BEGIN SUPPLIED ENTRIES

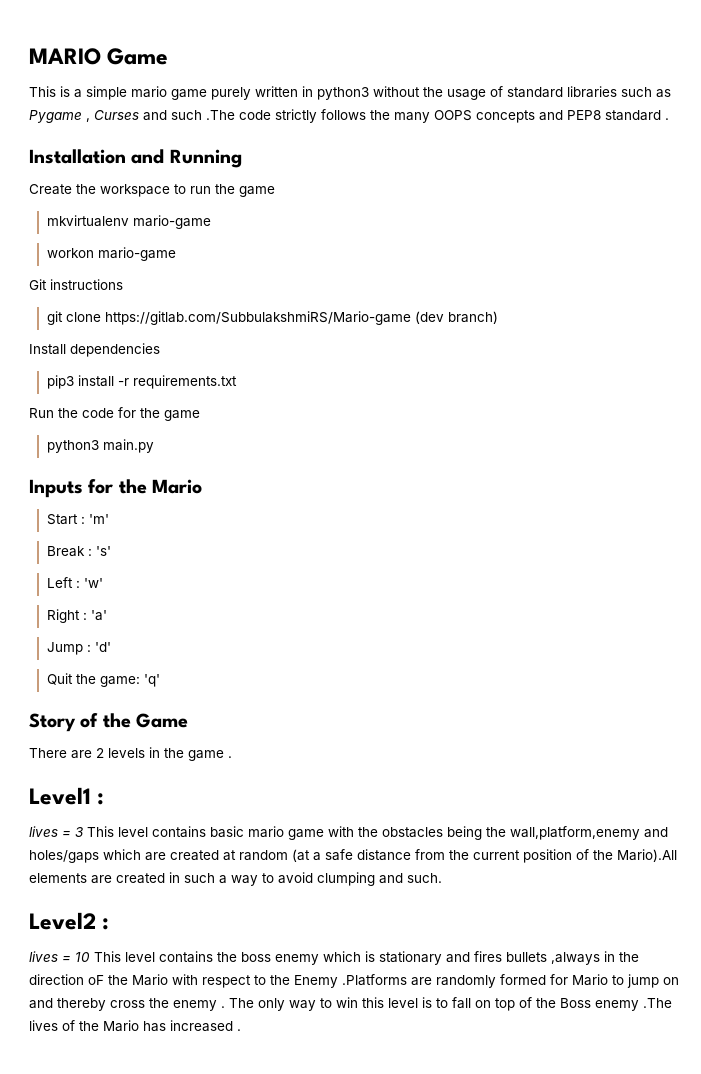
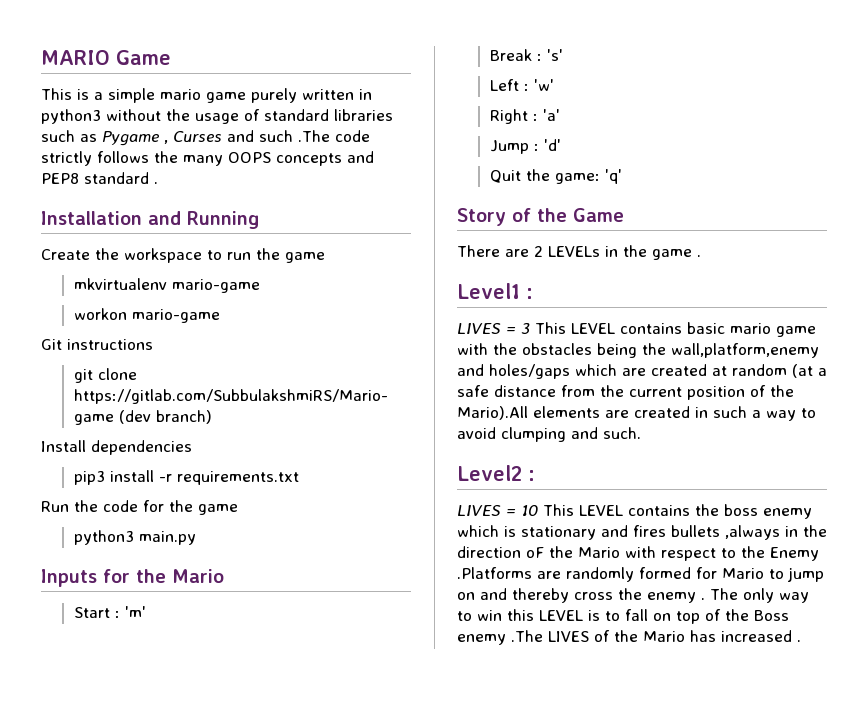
- There are 2 levels in the game .
+ There are 2 LEVELs in the game .
- lives = 3 This level contains basic mario game with the obstacles being the wall,platform,enemy and holes/gaps which are created at random (at a safe distance from the current position of the Mario).All elements are created in such a way to avoid clumping and such.
+ LIVES = 3 This LEVEL contains basic mario game with the obstacles being the wall,platform,enemy and holes/gaps which are created at random (at a safe distance from the current position of the Mario).All elements are created in such a way to avoid clumping and such.
- lives = 10 This level contains the boss enemy which is stationary and fires bullets ,always in the direction oF the Mario with respect to the Enemy .Platforms are randomly formed for Mario to jump on and thereby cross the enemy .
+ LIVES = 10 This LEVEL contains the boss enemy which is stationary and fires bullets ,always in the direction oF the Mario with respect to the Enemy .Platforms are randomly formed for Mario to jump on and thereby cross the enemy .
- The only way to win this level is to fall on top of the Boss enemy .The lives of the Mario has increased .
+ The only way to win this LEVEL is to fall on top of the Boss enemy .The LIVES of the Mario has increased .

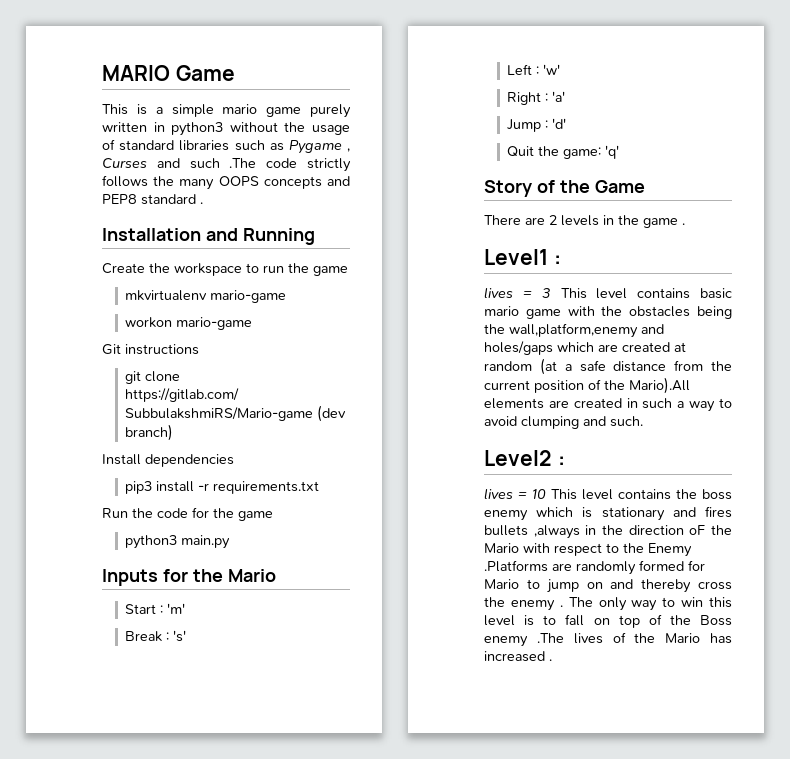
- There are 2 LEVELs in the game .
+ There are 2 levels in the game .
- LIVES = 3 This LEVEL contains basic mario game with the obstacles being the wall,platform,enemy and holes/gaps which are created at random (at a safe distance from the current position of the Mario).All elements are created in such a way to avoid clumping and such.
+ lives = 3 This level contains basic mario game with the obstacles being the wall,platform,enemy and holes/gaps which are created at random (at a safe distance from the current position of the Mario).All elements are created in such a way to avoid clumping and such.
- LIVES = 10 This LEVEL contains the boss enemy which is stationary and fires bullets ,always in the direction oF the Mario with respect to the Enemy .Platforms are randomly formed for Mario to jump on and thereby cross the enemy .
+ lives = 10 This level contains the boss enemy which is stationary and fires bullets ,always in the direction oF the Mario with respect to the Enemy .Platforms are randomly formed for Mario to jump on and thereby cross the enemy .
- The only way to win this LEVEL is to fall on top of the Boss enemy .The LIVES of the Mario has increased .
+ The only way to win this level is to fall on top of the Boss enemy .The lives of the Mario has increased .

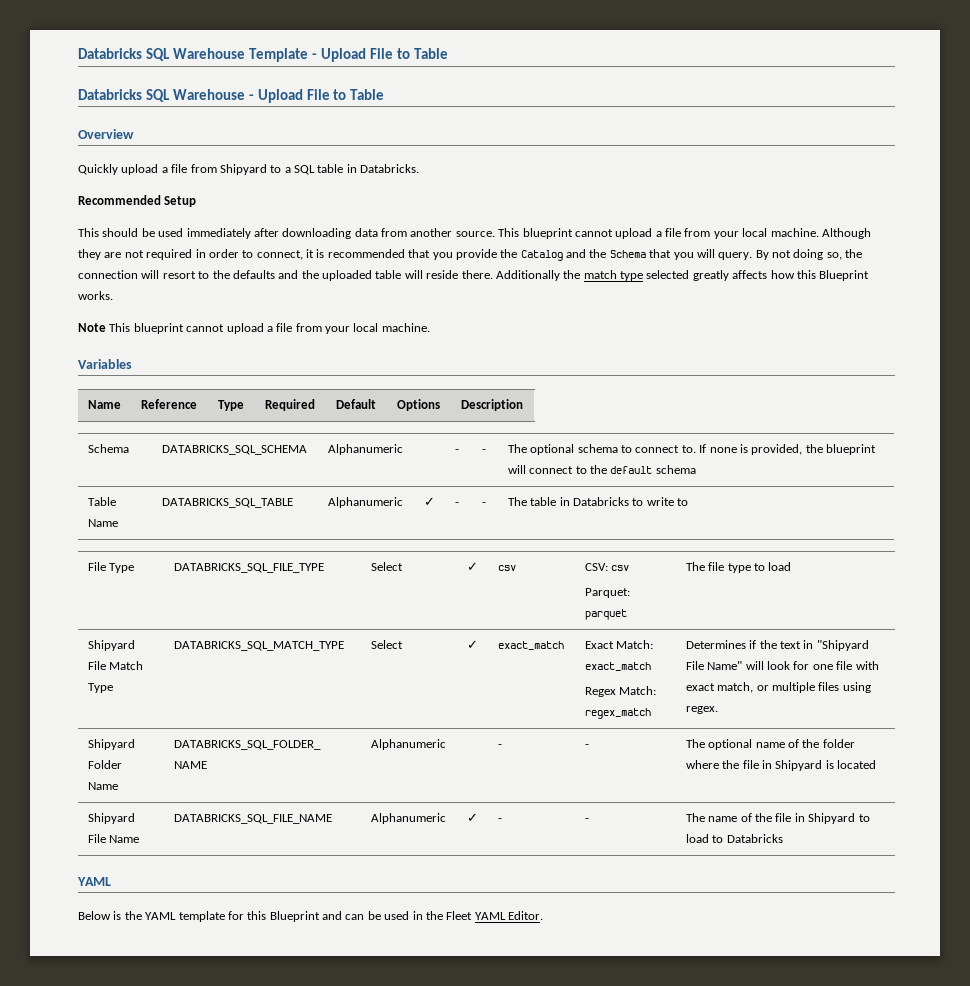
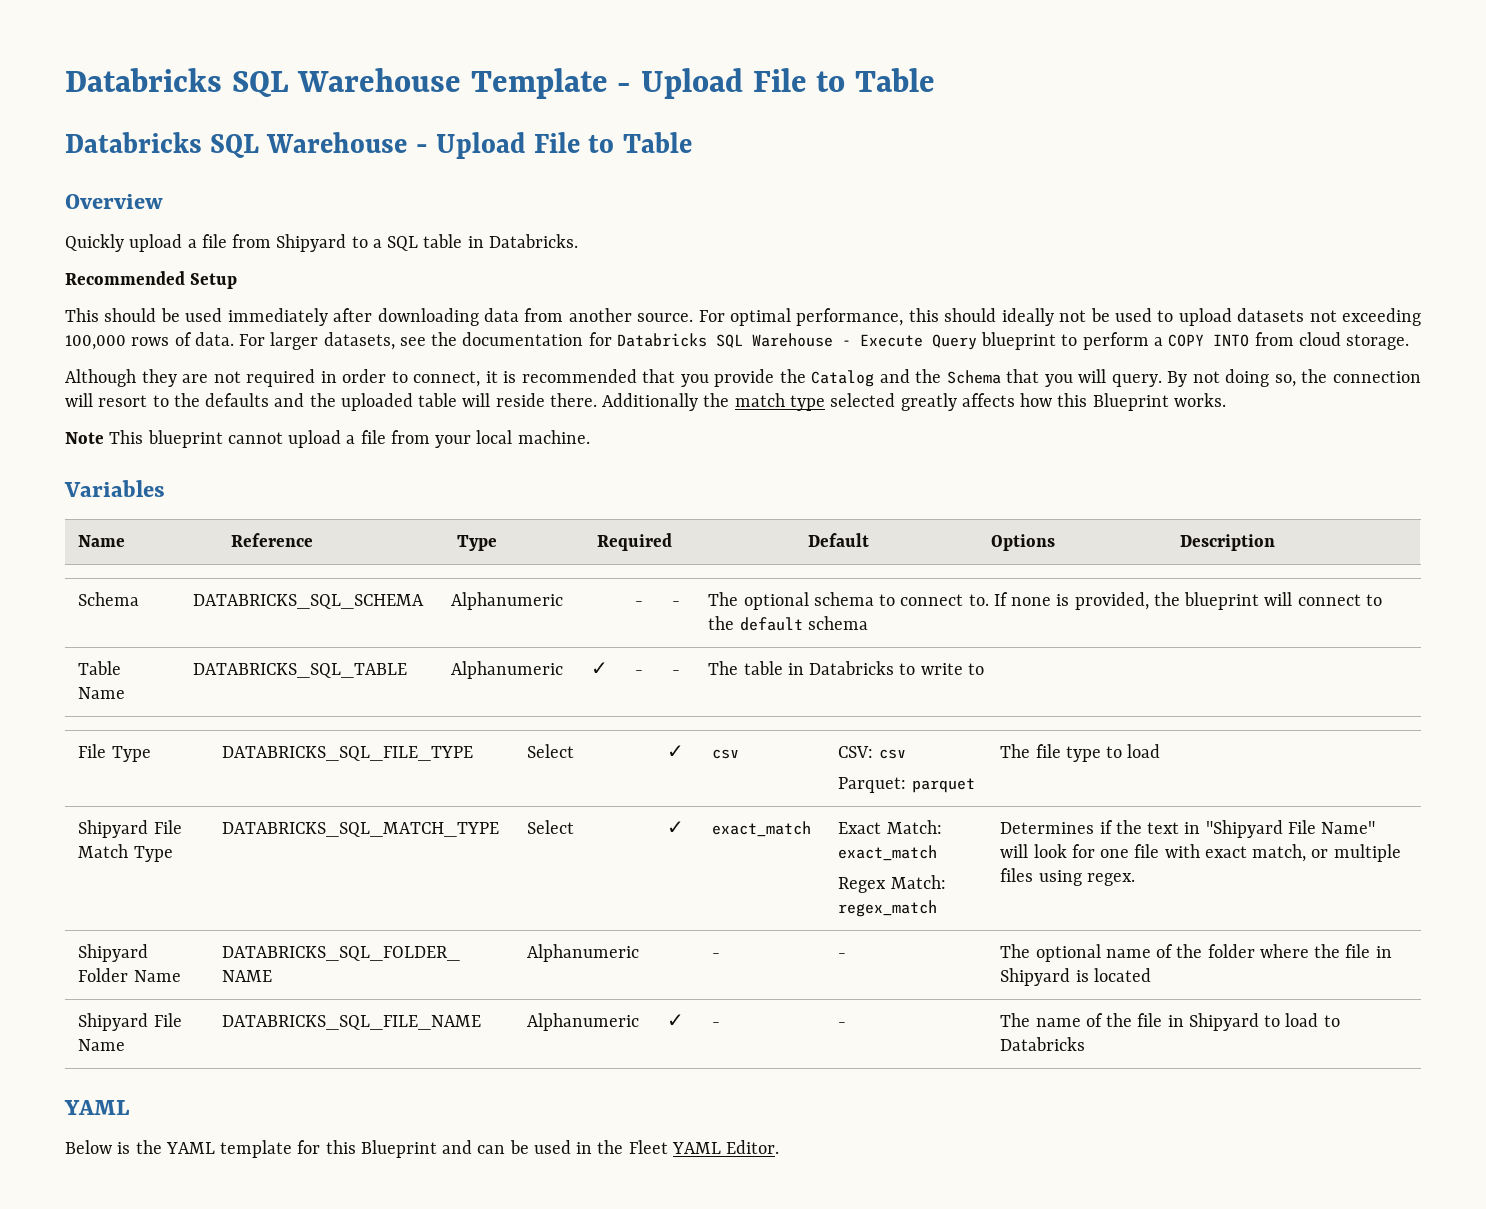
- This blueprint cannot upload a file from your local machine. Although they are not required in order to connect, it is recommended that you provide the Catalog and the Schema that you will query.
+ For optimal performance, this should ideally not be used to upload datasets not exceeding 100,000 rows of data. For larger datasets, see the documentation for Databricks SQL Warehouse - Execute Query blueprint to perform a COPY INTO from cloud storage.
+ Although they are not required in order to connect, it is recommended that you provide the Catalog and the Schema that you will query.

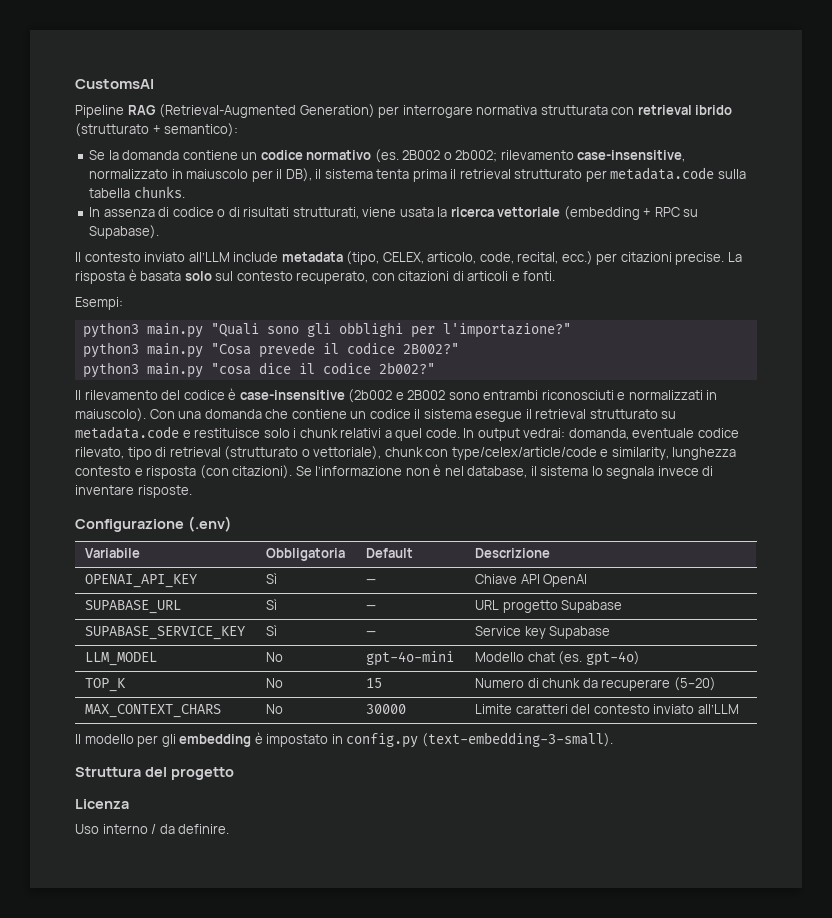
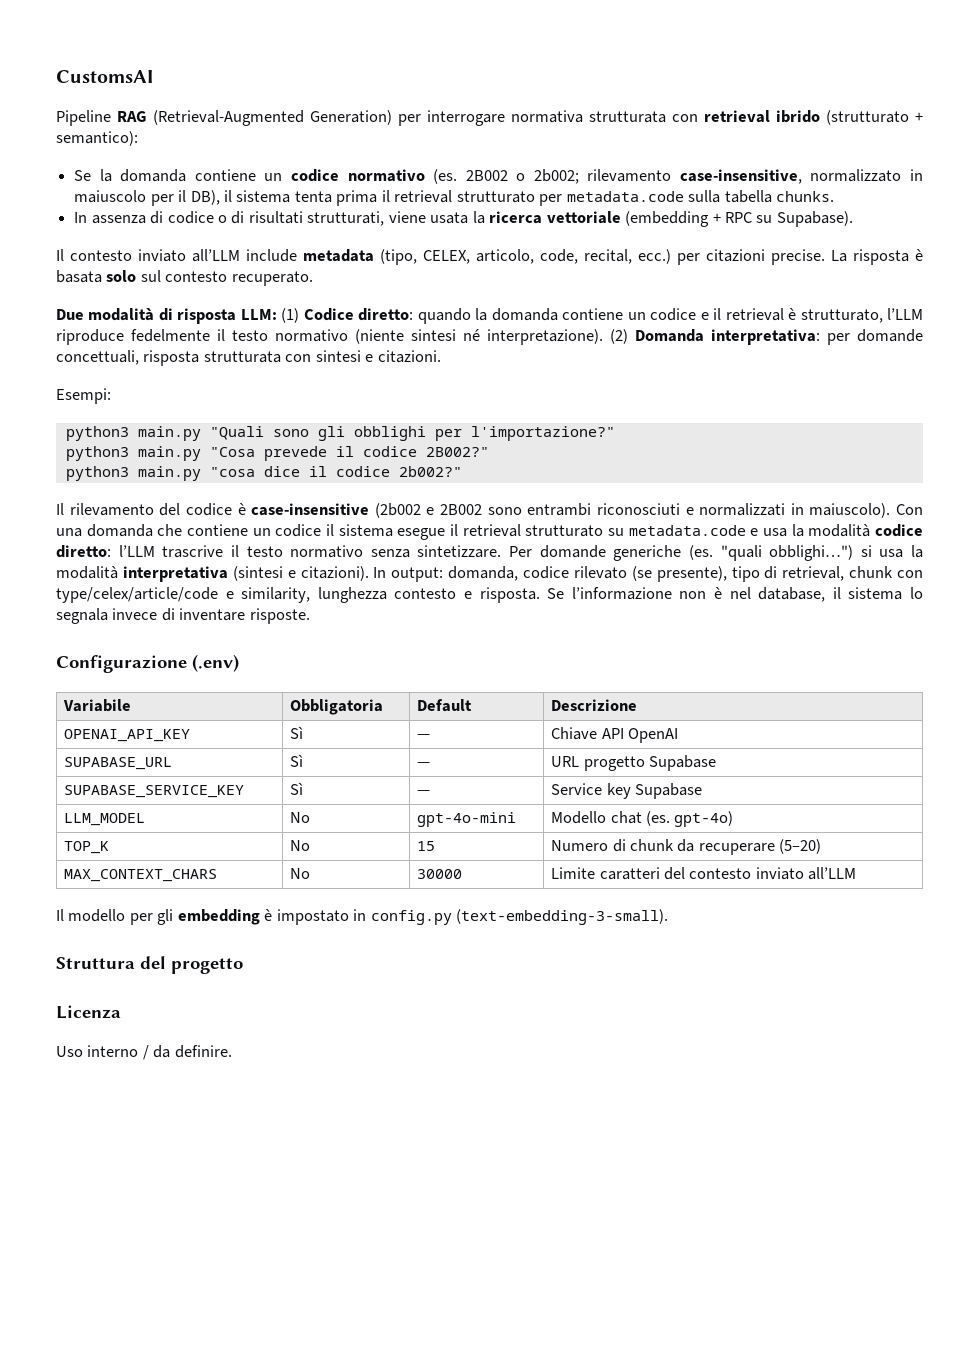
- La risposta è basata solo sul contesto recuperato, con citazioni di articoli e fonti.
+ La risposta è basata solo sul contesto recuperato.
+ Due modalità di risposta LLM: (1) Codice diretto: quando la domanda contiene un codice e il retrieval è strutturato, l’LLM riproduce fedelmente il testo normativo (niente sintesi né interpretazione). (2) Domanda interpretativa: per domande concettuali, risposta strutturata con sintesi e citazioni.
- Con una domanda che contiene un codice il sistema esegue il retrieval strutturato su metadata.code e restituisce solo i chunk relativi a quel code. In output vedrai: domanda, eventuale codice rilevato, tipo di retrieval (strutturato o vettoriale), chunk con type/celex/article/code e similarity, lunghezza contesto e risposta (con citazioni).
+ Con una domanda che contiene un codice il sistema esegue il retrieval strutturato su metadata.code e usa la modalità codice diretto: l’LLM trascrive il testo normativo senza sintetizzare. Per domande generiche (es. "quali obblighi…") si usa la modalità interpretativa (sintesi e citazioni). In output: domanda, codice rilevato (se presente), tipo di retrieval, chunk con type/celex/article/code e similarity, lunghezza contesto e risposta.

END SUPPLIED ENTRIES

TASK: If a line in the records above has the word "Catalog", copy it out.

REPLY:
- This blueprint cannot upload a file from your local machine. Although they are not required in order to connect, it is recommended that you provide the Catalog and the Schema that you will query.
+ Although they are not required in order to connect, it is recommended that you provide the Catalog and the Schema that you will query.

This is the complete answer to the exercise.